The first schools emerged between 1813 and 1820 in Colts Neck village, Vanderburg (then Edinburgh), and Scobeyville. By 1873, six one-room schoolhouses served the township, including Montrose School (Civil War-era, now abandoned) and Phalanx School (1844, later converted to a farm kitchen). Atlantic Elementary (1922) consolidated all districts by 1960.

Students in public school attend the Colts Neck School District for pre-kindergarten through eighth grade. As of the 2020–21 school year, the district, comprised of three schools, had an enrollment of 955 students and 116.3 classroom teachers (on an FTE basis), for a student–teacher ratio of 8.2:1. Schools in the district (with 2020–21 enrollment data from the National Center for Education Statistics) are
Conover Road Primary School with 374 students in grades PreK-2, Conover Road Elementary School with 310 students in grades 3-5 and Cedar Drive Middle School with 324 students in grades 6–8.

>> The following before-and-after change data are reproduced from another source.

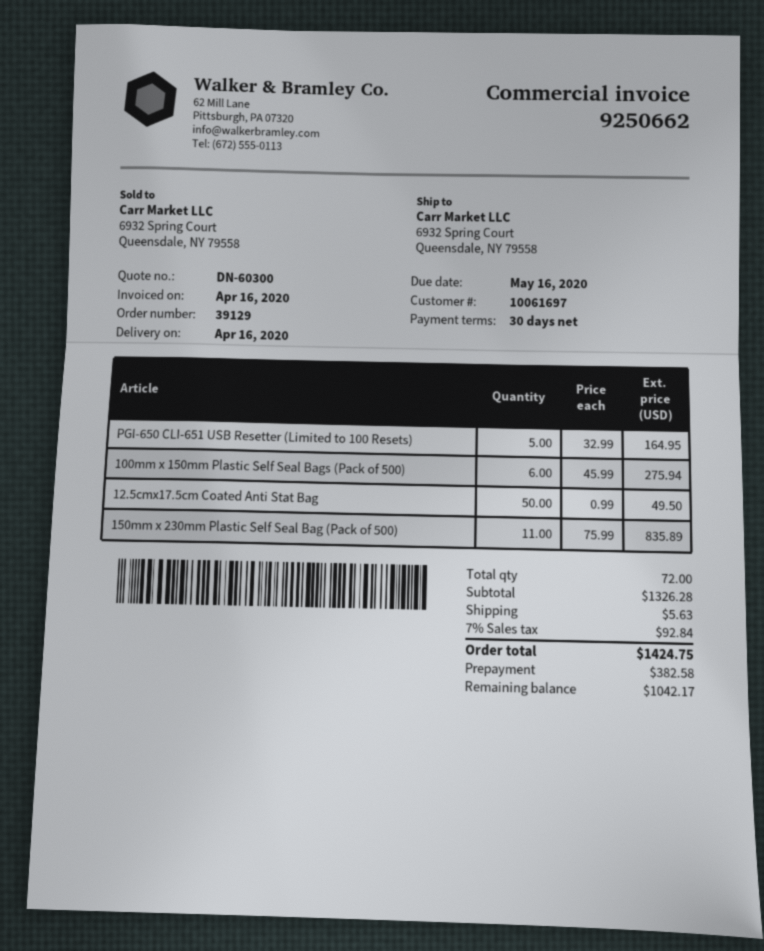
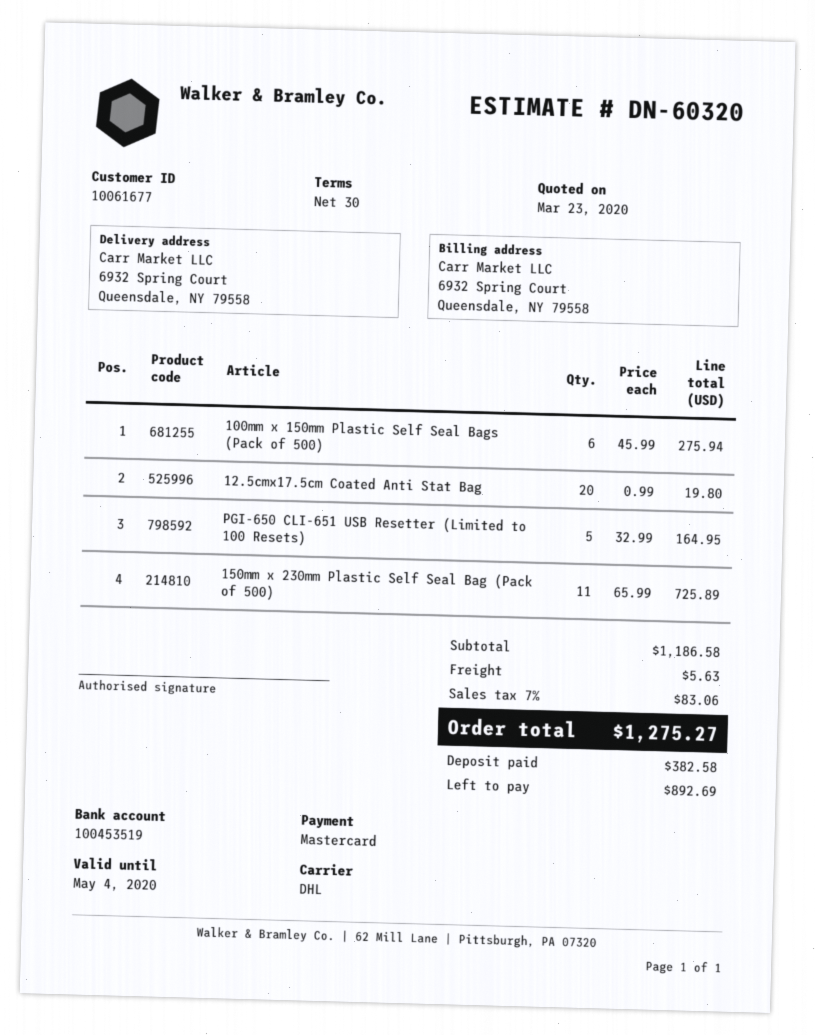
quote number: DN-60300 -> DN-60320
customer number: 10061697 -> 10061677
12.5cmx17.5cm Coated Anti Stat Bag: 50 x 0.99 = 49.50 -> 20 x 0.99 = 19.80
150mm x 230mm Plastic Self Seal Bag (Pack of 500): 11 x 75.99 = 835.89 -> 11 x 65.99 = 725.89
subtotal: 1326.28 -> 1186.58
tax: 7% = 92.84 -> 7% = 83.06
total: 1424.75 -> 1275.27
balance: 1042.17 -> 892.69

Students in public school for ninth through twelfth grades attend Colts Neck High School, along with students from portions of Howell Township. The Freehold Regional High School District (FRHSD) also serves students from Englishtown, Farmingdale, Freehold Borough, Freehold Township, Howell Township, Manalapan Township and Marlboro Township. As of the 2020–21 school year, the high school had an enrollment of 1,316 students and 91.4 classroom teachers (on an FTE basis), for a student–teacher ratio of 14.4:1. Students may apply to attend one of the district's six specialized learning centers, including the Humanities Learning Center hosted at Howell High School. The FRHSD board of education has nine members, who are elected to three-year terms from each of the constituent districts. Each member is allocated a fraction of a vote that totals to nine points, with Colts Neck Township allocated one member, who has 1.0 votes.

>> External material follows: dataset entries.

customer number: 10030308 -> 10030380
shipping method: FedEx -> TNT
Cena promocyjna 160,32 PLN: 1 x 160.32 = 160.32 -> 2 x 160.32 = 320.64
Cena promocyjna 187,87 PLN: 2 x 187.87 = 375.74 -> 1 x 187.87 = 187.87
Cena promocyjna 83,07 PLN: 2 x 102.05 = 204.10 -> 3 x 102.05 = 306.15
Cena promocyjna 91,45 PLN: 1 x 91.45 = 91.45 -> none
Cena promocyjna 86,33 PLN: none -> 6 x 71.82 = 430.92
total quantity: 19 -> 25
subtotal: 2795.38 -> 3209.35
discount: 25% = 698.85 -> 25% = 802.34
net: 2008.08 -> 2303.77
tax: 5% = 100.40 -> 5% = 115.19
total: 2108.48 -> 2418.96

In 1995, about 20% of the township's K–8 population attend private schools. These include Ranney School, Rumson Country Day School and St. Leo the Great School. At the high school level about half of all students attend private schools, including Christian Brothers Academy, Lawrenceville School, Peddie School, Ranney School, Red Bank Catholic High School, Mater Dei High School and St. John Vianney High School.

== Infrastructure ==

===Transportation===
Colts Neck's transportation history traces back to Indian trails like the Burlington and Minisink Paths, later adapted by settlers. By the 18th century, roads connected the township to Shrewsbury and Freehold, with the Colts Neck Tavern serving as a stop for stagecoaches and dispatch riders. These early routes evolved into modern highways like Routes 18 and 34.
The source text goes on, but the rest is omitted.